Start of Data records

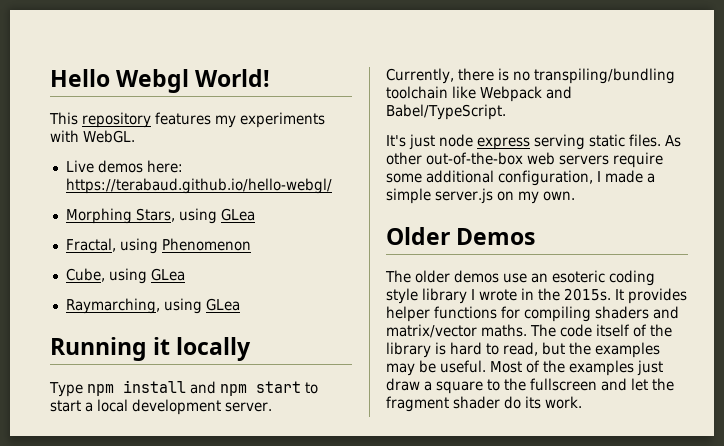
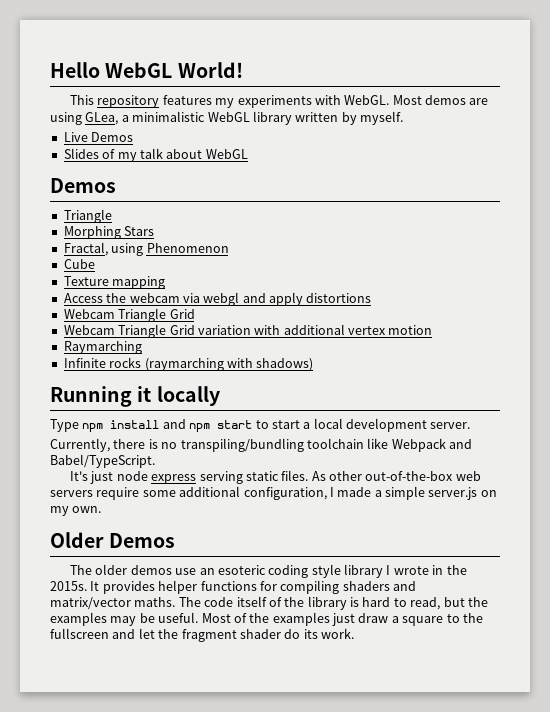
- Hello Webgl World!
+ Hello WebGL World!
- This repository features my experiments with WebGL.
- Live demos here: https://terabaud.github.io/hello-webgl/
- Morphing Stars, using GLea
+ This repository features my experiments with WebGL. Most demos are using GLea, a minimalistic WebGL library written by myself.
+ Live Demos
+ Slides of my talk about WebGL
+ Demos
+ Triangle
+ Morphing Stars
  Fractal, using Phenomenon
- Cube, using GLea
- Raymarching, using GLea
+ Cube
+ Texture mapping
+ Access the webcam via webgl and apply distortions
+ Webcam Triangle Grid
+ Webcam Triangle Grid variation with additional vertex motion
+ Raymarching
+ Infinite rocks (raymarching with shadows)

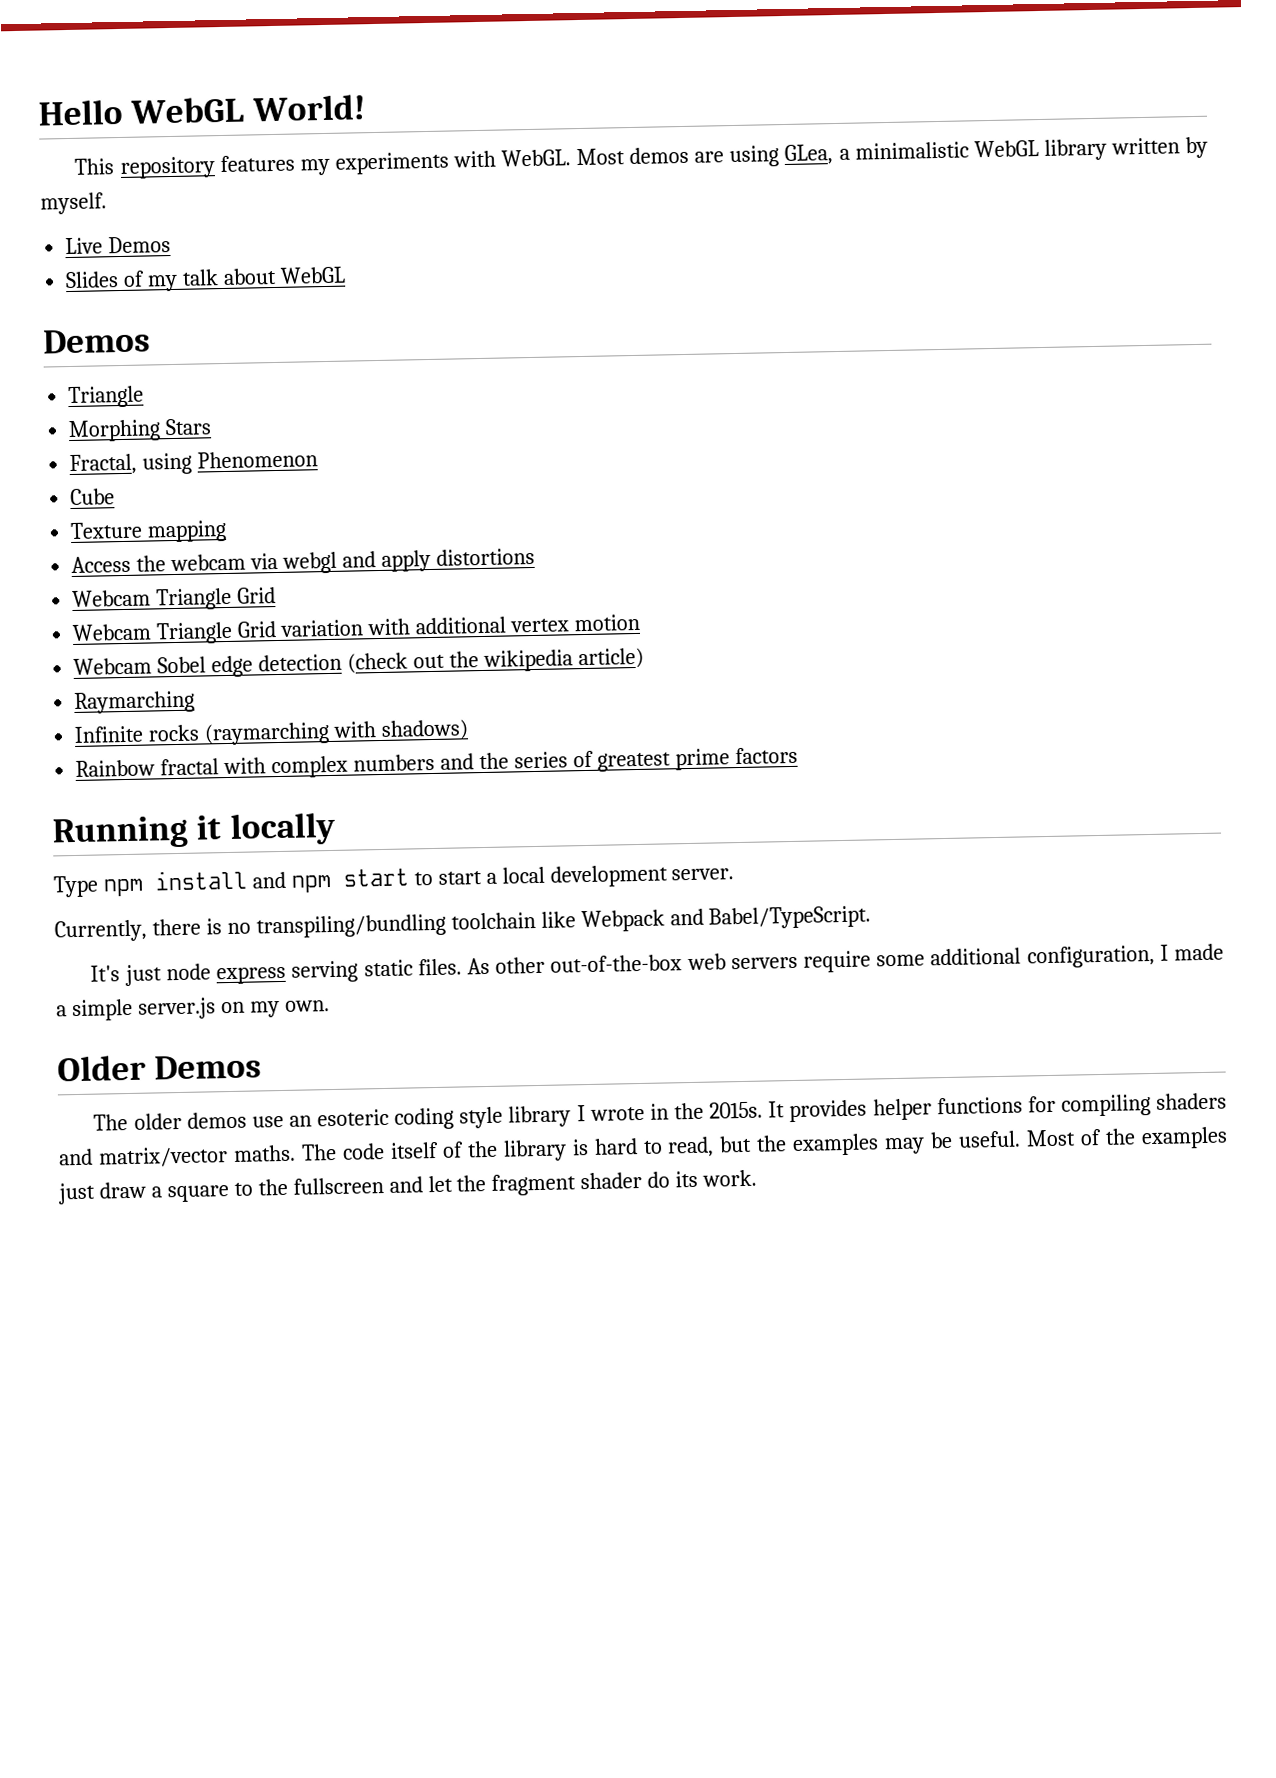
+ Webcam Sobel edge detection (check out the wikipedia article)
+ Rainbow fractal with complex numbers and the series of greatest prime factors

End of Data records

Work required:
Excluding every picture, write out each record word for word.

Response to the exercise:
- Hello Webgl World!
+ Hello WebGL World!
- This repository features my experiments with WebGL.
- Live demos here: https://terabaud.github.io/hello-webgl/
- Morphing Stars, using GLea
+ This repository features my experiments with WebGL. Most demos are using GLea, a minimalistic WebGL library written by myself.
+ Live Demos
+ Slides of my talk about WebGL
+ Demos
+ Triangle
+ Morphing Stars
  Fractal, using Phenomenon
- Cube, using GLea
- Raymarching, using GLea
+ Cube
+ Texture mapping
+ Access the webcam via webgl and apply distortions
+ Webcam Triangle Grid
+ Webcam Triangle Grid variation with additional vertex motion
+ Raymarching
+ Infinite rocks (raymarching with shadows)

+ Webcam Sobel edge detection (check out the wikipedia article)
+ Rainbow fractal with complex numbers and the series of greatest prime factors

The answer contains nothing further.